Task requirements
Given the entries below, would you transcribe exactly the lines starting at the one with "Jean Zay, victime" and ending at the one with "Laurent -> Sorbonne", both kept, pictures omitted, nothing extra?

The data
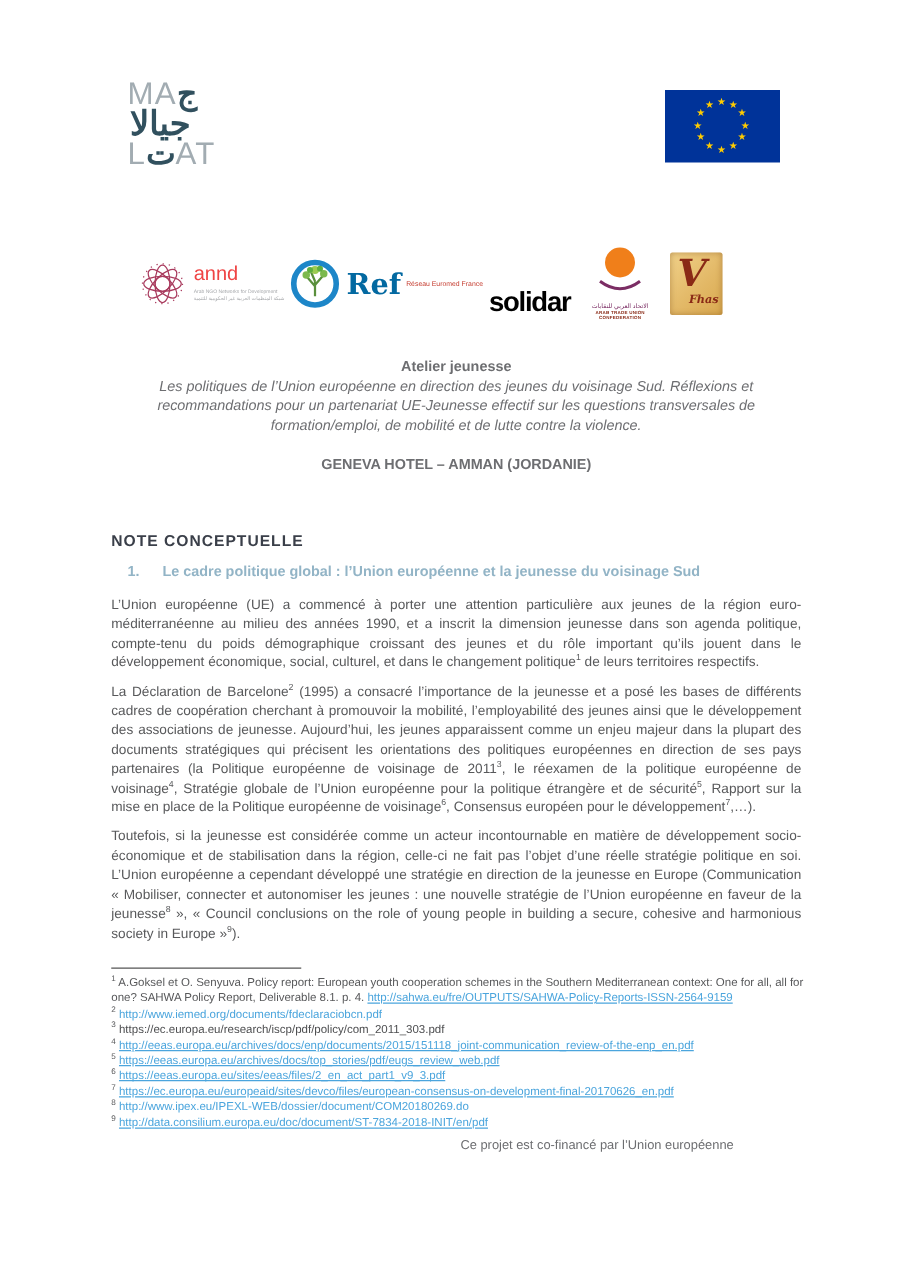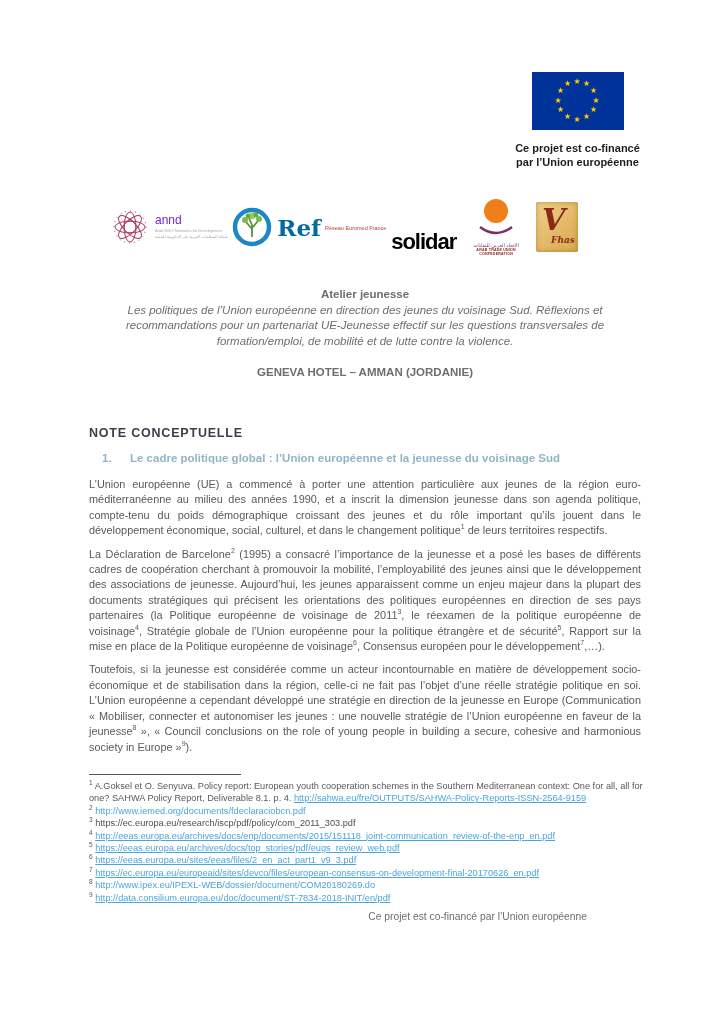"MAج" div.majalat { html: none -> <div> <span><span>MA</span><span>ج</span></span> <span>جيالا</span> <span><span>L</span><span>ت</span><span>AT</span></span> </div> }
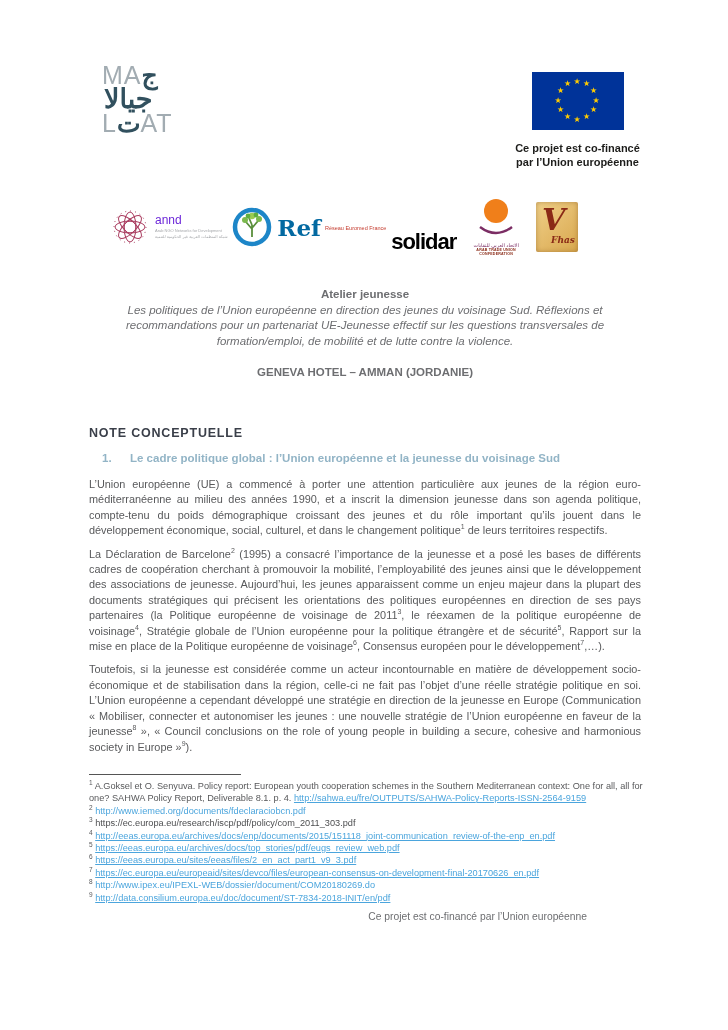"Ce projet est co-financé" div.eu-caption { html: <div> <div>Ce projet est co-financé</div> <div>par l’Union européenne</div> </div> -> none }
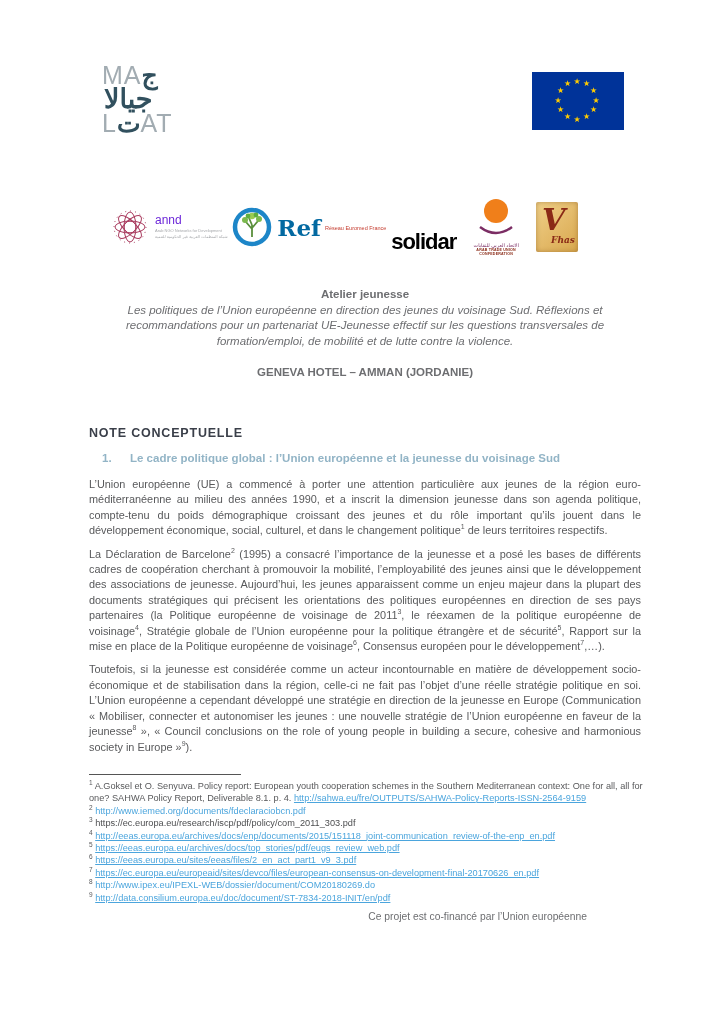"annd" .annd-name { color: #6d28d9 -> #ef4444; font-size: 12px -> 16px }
* * *
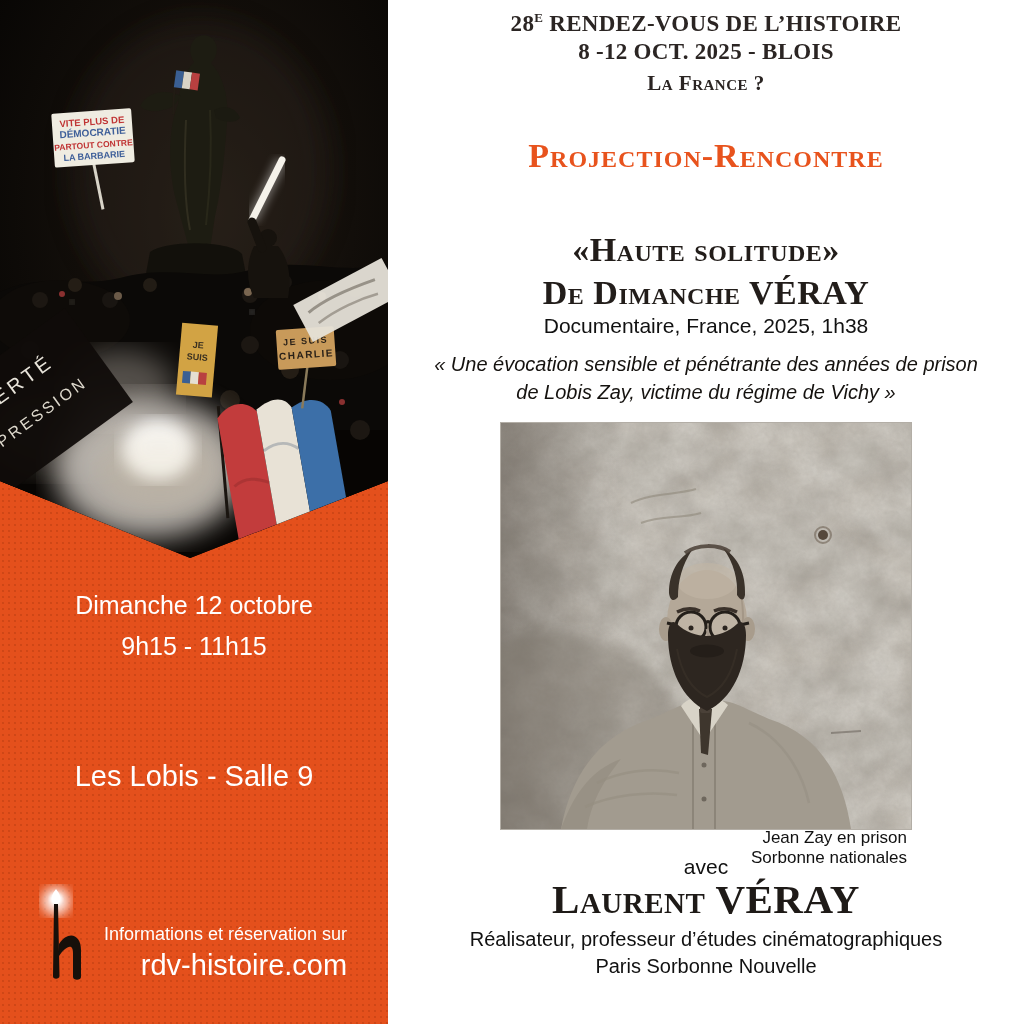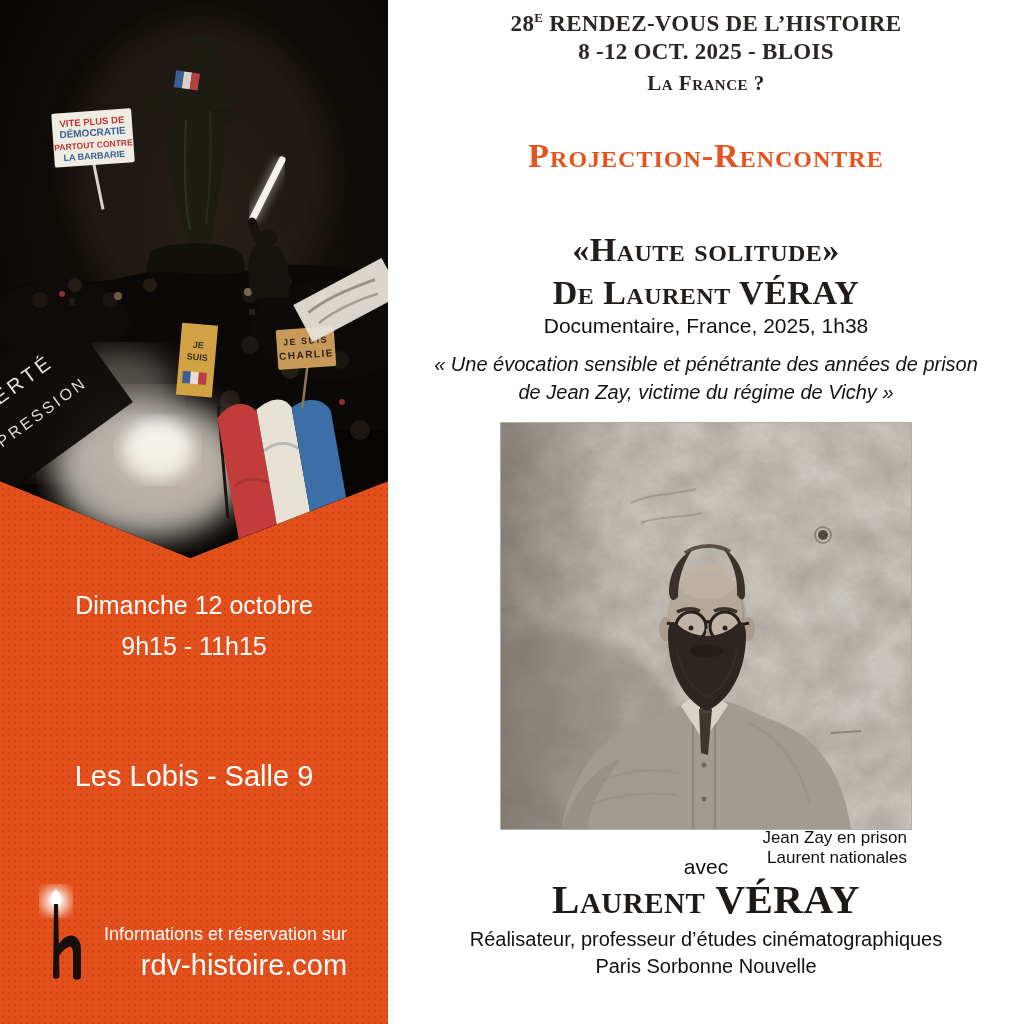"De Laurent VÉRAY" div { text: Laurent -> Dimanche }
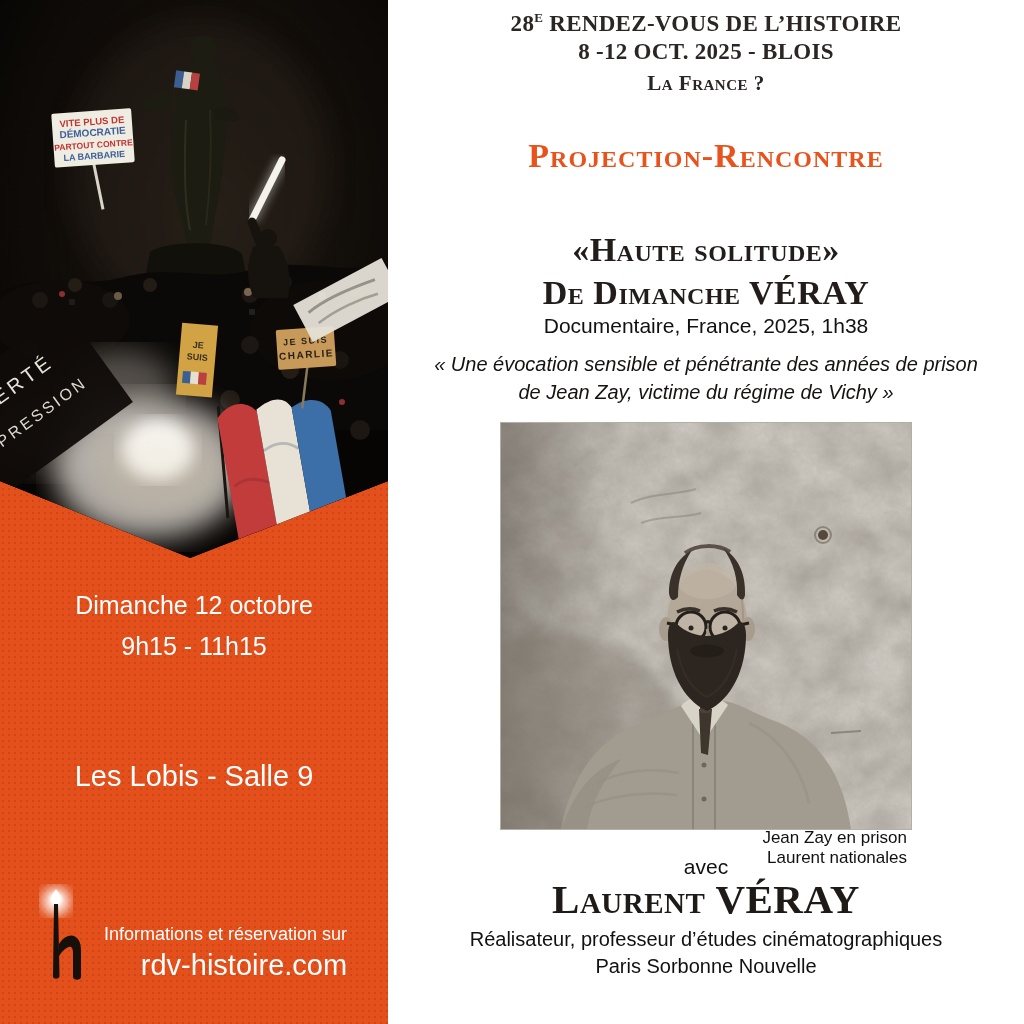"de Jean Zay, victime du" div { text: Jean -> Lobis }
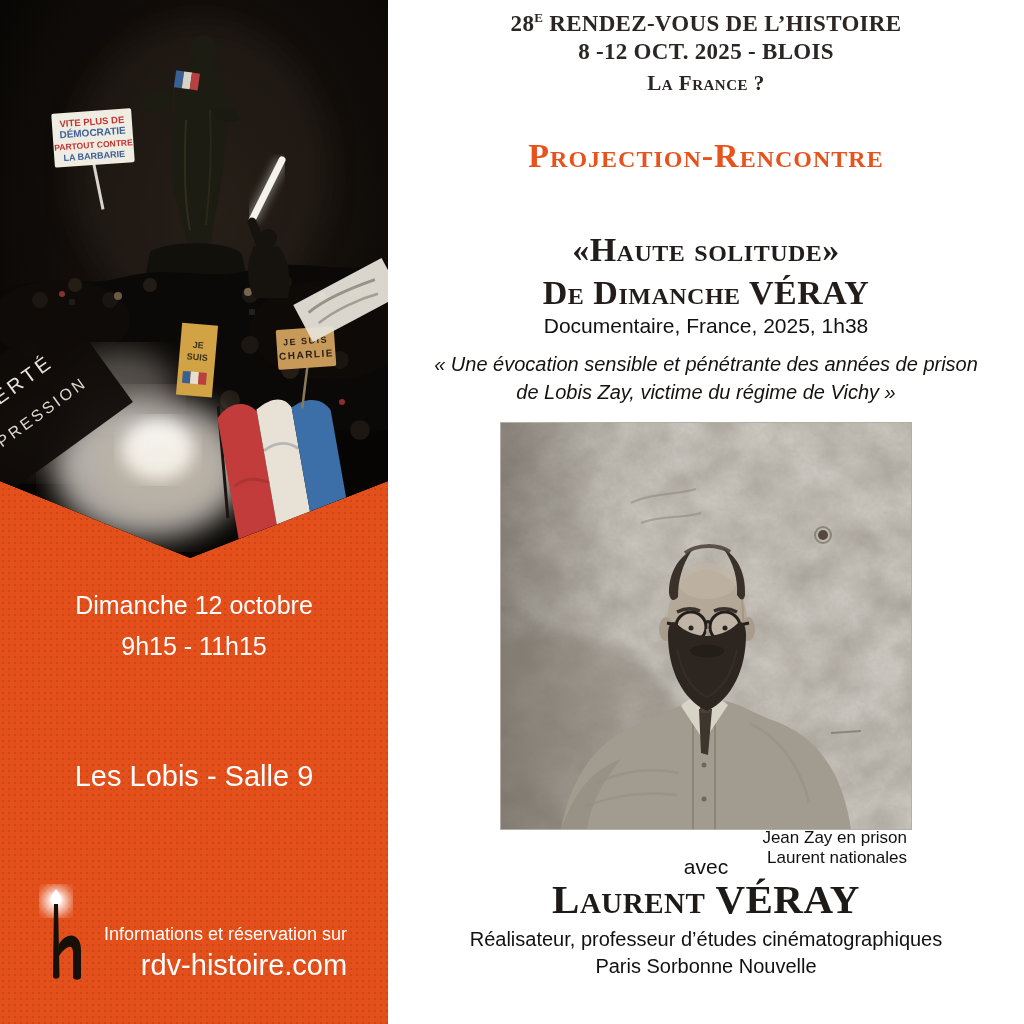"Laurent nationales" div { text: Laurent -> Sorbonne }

Response
"de Jean Zay, victime du" div { text: Jean -> Lobis }
"Laurent nationales" div { text: Laurent -> Sorbonne }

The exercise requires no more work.